_WORK ORDER_
With pictures left out, output exactly the lines from the line holding "[249,81,418,98] [77,110,182,123] Hochschule" through the end of the data, both included.

_DATASET CONTENT_

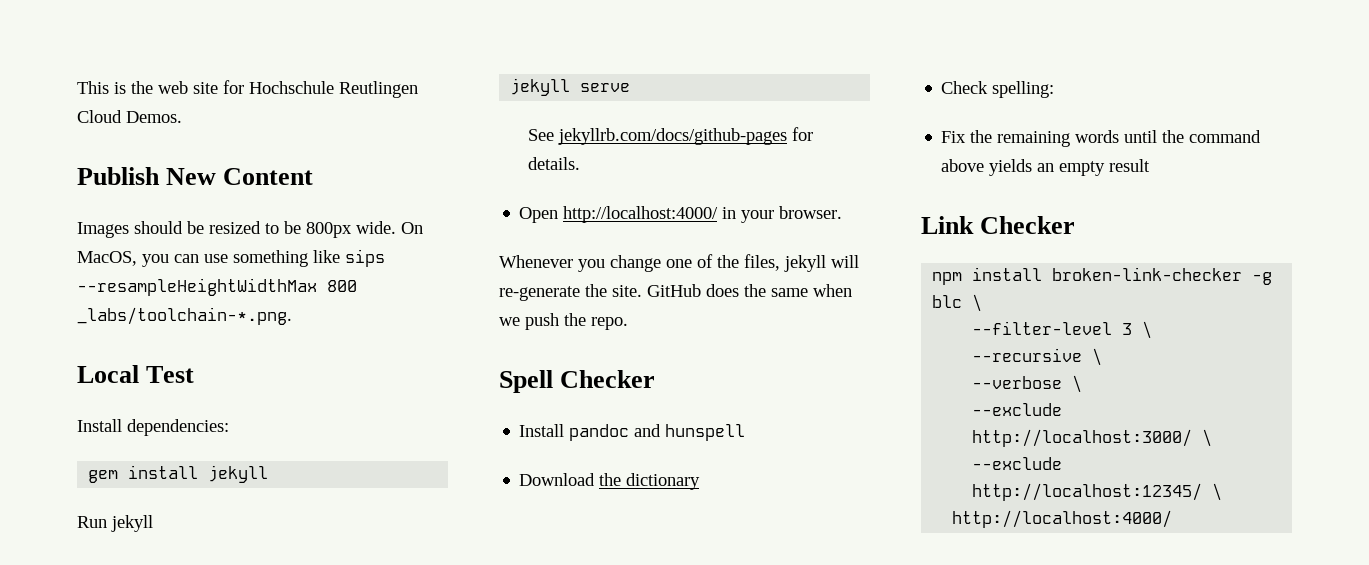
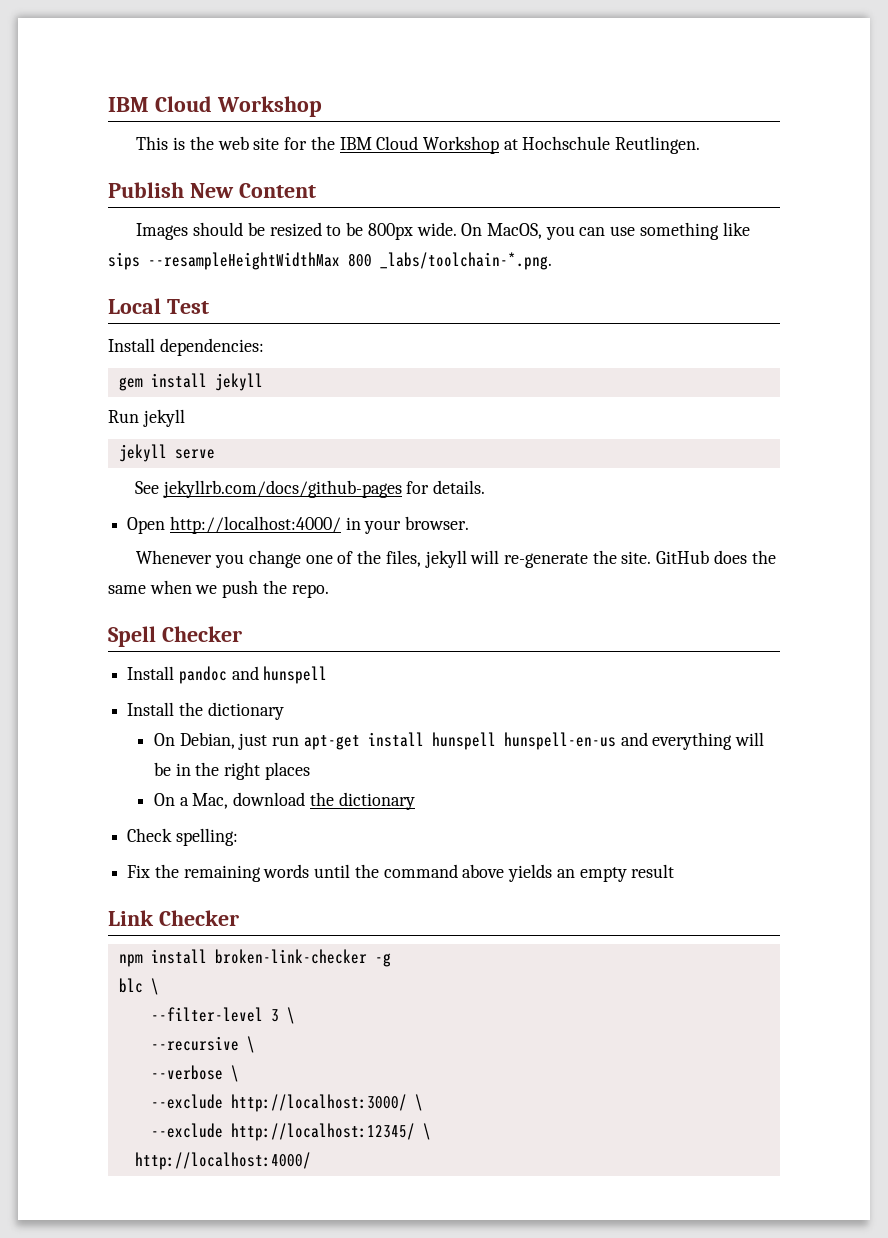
(77, 87) none -> [108,96,322,117] IBM Cloud Workshop //
[249,81,418,98] [77,110,182,123] Hochschule Reutlingen Cloud Demos. -> [310,136,701,154] the IBM Cloud Workshop at Hochschule Reutlingen.
[519,473,596,486] Download -> [127,702,284,720] [154,732,765,750] [154,762,310,780] [154,792,306,809] Install the dictionary // On Debian, just run apt-get install hunspell hunspell-en-us and everything will be in the right places // On a Mac, download

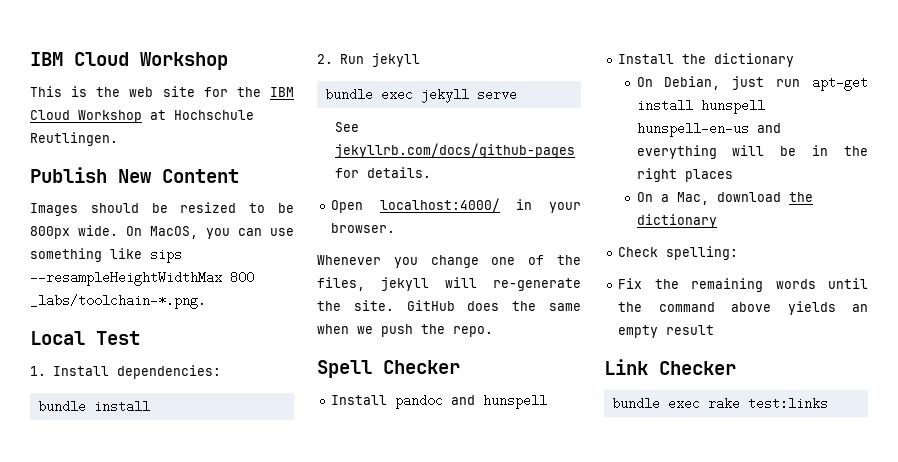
(209, 306) none -> [30,366,46,376] 1.
[118,373,263,391] gem install jekyll // -> [37,400,150,413] [317,54,333,64] bundle install // 2.
(185, 418) none -> [324,88,413,101] bundle exec
[169,516,341,534] http://localhost:4000/ -> [379,198,500,212] localhost:4000/
[118,949,391,967] [118,978,159,995] [150,1007,295,1024] [150,1036,255,1053] [150,1065,239,1082] [150,1094,423,1112] [150,1123,431,1141] [134,1152,311,1170] npm install broken-link-checker -g // blc \ // --filter-level 3 \ // --recursive \ // --verbose \ // --exclude http://localhost:3000/ \ // --exclude http://localhost:12345/ \ // http://localhost:4000/ -> [611,397,828,410] bundle exec rake test:links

_EXERCISE RESPONSE_
[249,81,418,98] [77,110,182,123] Hochschule Reutlingen Cloud Demos. -> [310,136,701,154] the IBM Cloud Workshop at Hochschule Reutlingen.
[519,473,596,486] Download -> [127,702,284,720] [154,732,765,750] [154,762,310,780] [154,792,306,809] Install the dictionary // On Debian, just run apt-get install hunspell hunspell-en-us and everything will be in the right places // On a Mac, download

(209, 306) none -> [30,366,46,376] 1.
[118,373,263,391] gem install jekyll // -> [37,400,150,413] [317,54,333,64] bundle install // 2.
(185, 418) none -> [324,88,413,101] bundle exec
[169,516,341,534] http://localhost:4000/ -> [379,198,500,212] localhost:4000/
[118,949,391,967] [118,978,159,995] [150,1007,295,1024] [150,1036,255,1053] [150,1065,239,1082] [150,1094,423,1112] [150,1123,431,1141] [134,1152,311,1170] npm install broken-link-checker -g // blc \ // --filter-level 3 \ // --recursive \ // --verbose \ // --exclude http://localhost:3000/ \ // --exclude http://localhost:12345/ \ // http://localhost:4000/ -> [611,397,828,410] bundle exec rake test:links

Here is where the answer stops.